WORK INSTRUCTIONS
Repeat only the lines below from the one containing "delivery date: 2025-02-19 -> 2025-02-20" through the one containing "total: 9923.44 -> 9820.84", inclusive, exactly as written.

********

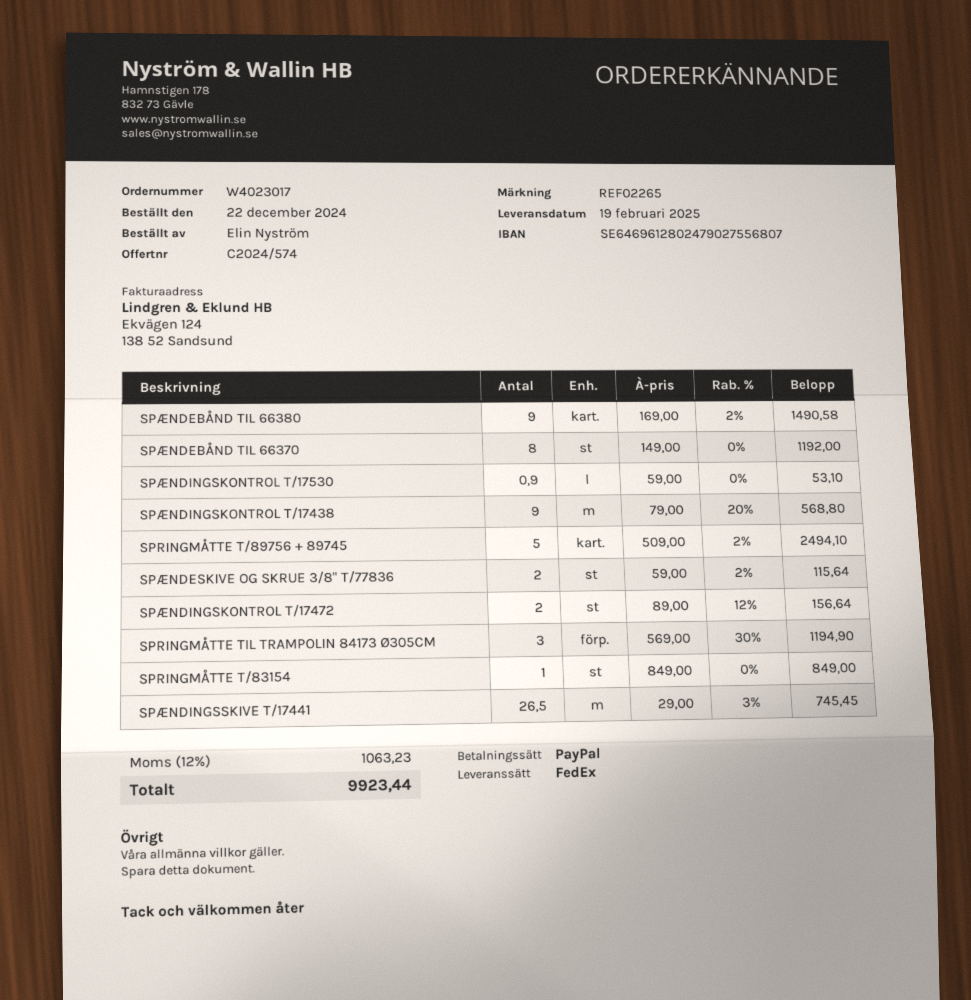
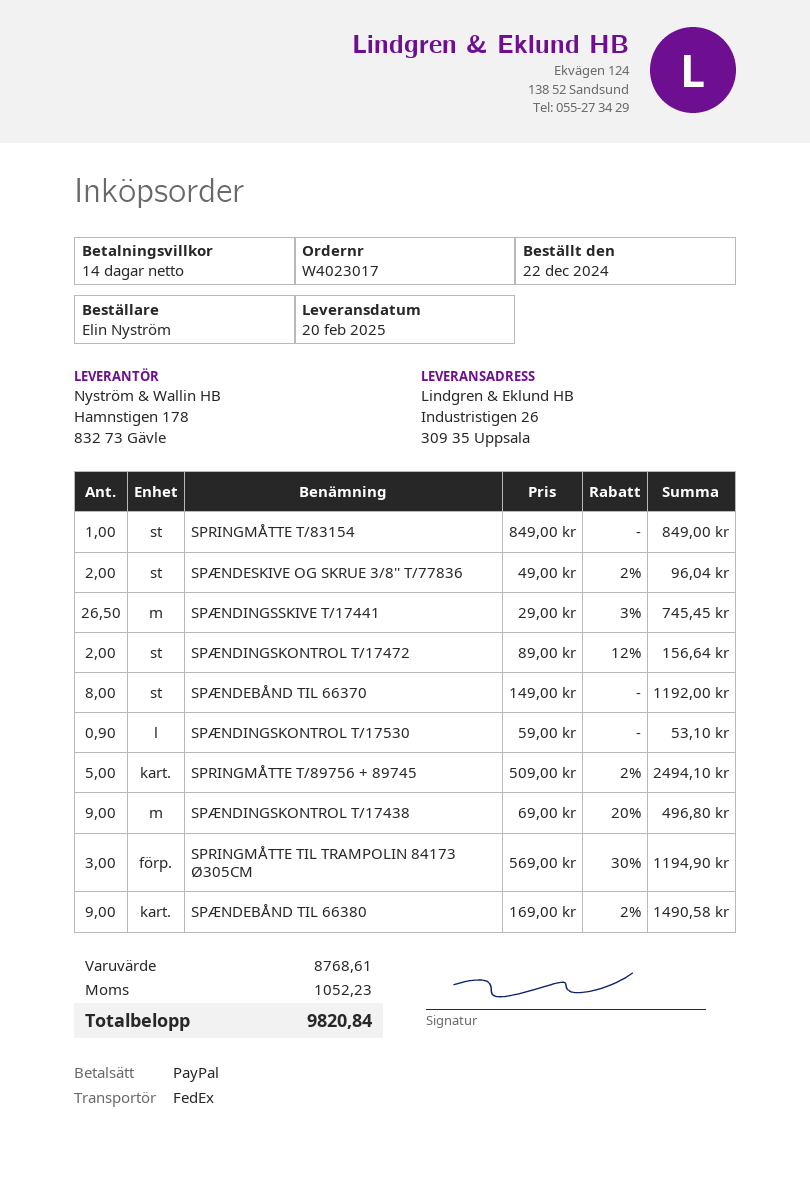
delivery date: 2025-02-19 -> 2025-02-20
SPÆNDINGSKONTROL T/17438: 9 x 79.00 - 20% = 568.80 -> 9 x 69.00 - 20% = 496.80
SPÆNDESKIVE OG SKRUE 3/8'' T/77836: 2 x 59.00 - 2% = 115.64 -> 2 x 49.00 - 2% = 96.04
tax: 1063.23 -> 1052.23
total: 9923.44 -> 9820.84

********

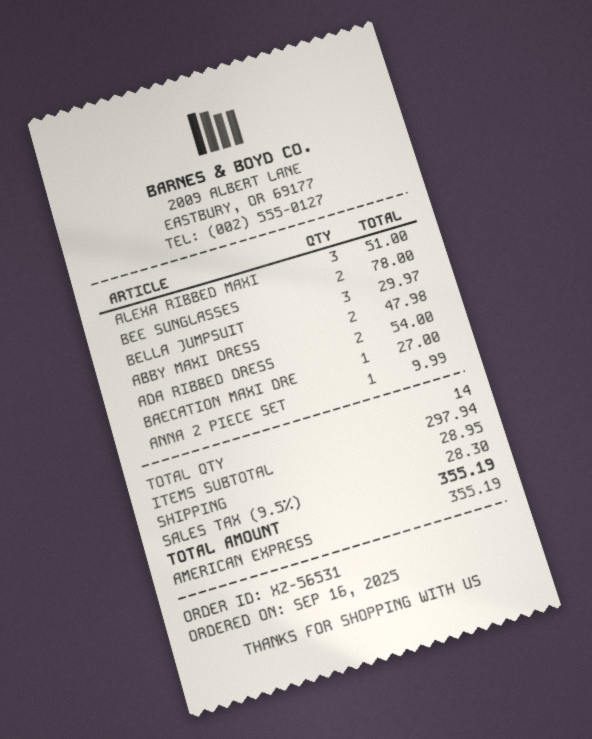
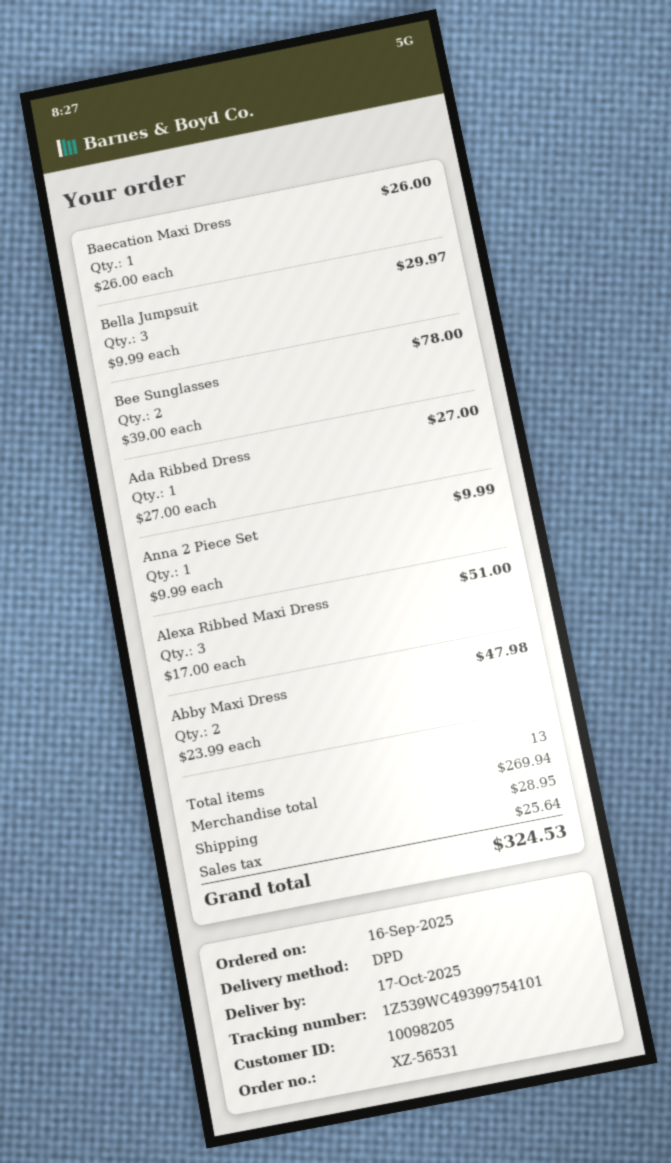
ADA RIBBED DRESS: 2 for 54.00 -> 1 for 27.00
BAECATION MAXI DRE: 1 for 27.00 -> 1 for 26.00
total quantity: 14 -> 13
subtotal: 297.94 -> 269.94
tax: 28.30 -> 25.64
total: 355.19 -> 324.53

********

RESULT OF THE EXERCISE
delivery date: 2025-02-19 -> 2025-02-20
SPÆNDINGSKONTROL T/17438: 9 x 79.00 - 20% = 568.80 -> 9 x 69.00 - 20% = 496.80
SPÆNDESKIVE OG SKRUE 3/8'' T/77836: 2 x 59.00 - 2% = 115.64 -> 2 x 49.00 - 2% = 96.04
tax: 1063.23 -> 1052.23
total: 9923.44 -> 9820.84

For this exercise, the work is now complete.